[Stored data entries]
■ ■ ■ ■
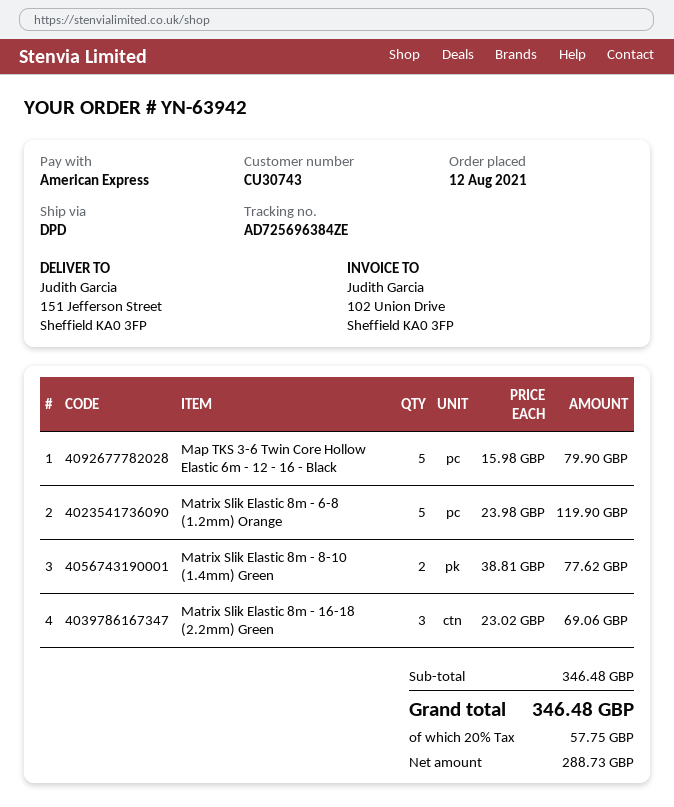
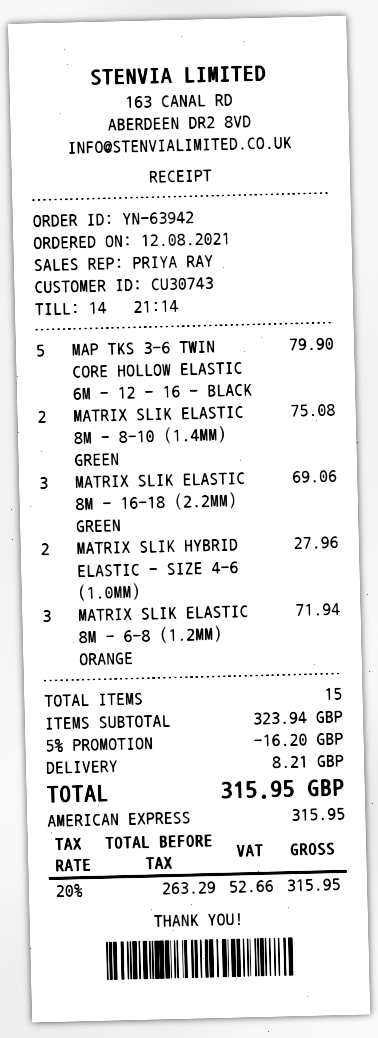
Matrix Slik Elastic 8m - 6-8 (1.2mm) Orange: 5 for 119.90 -> 3 for 71.94
Matrix Slik Elastic 8m - 8-10 (1.4mm) Green: 2 for 77.62 -> 2 for 75.08
MATRIX SLIK HYBRID ELASTIC - SIZE 4-6 (1.0MM): none -> 2 for 27.96
subtotal: 346.48 -> 323.94
discount: none -> 5% = 16.20
shipping: none -> 8.21
net: 288.73 -> 263.29
tax: 20% = 57.75 -> 20% = 52.66
total: 346.48 -> 315.95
■ ■ ■ ■
* Your objective *
A verbatim copy of the records above, without pictures, is required.

* Answer *
Matrix Slik Elastic 8m - 6-8 (1.2mm) Orange: 5 for 119.90 -> 3 for 71.94
Matrix Slik Elastic 8m - 8-10 (1.4mm) Green: 2 for 77.62 -> 2 for 75.08
MATRIX SLIK HYBRID ELASTIC - SIZE 4-6 (1.0MM): none -> 2 for 27.96
subtotal: 346.48 -> 323.94
discount: none -> 5% = 16.20
shipping: none -> 8.21
net: 288.73 -> 263.29
tax: 20% = 57.75 -> 20% = 52.66
total: 346.48 -> 315.95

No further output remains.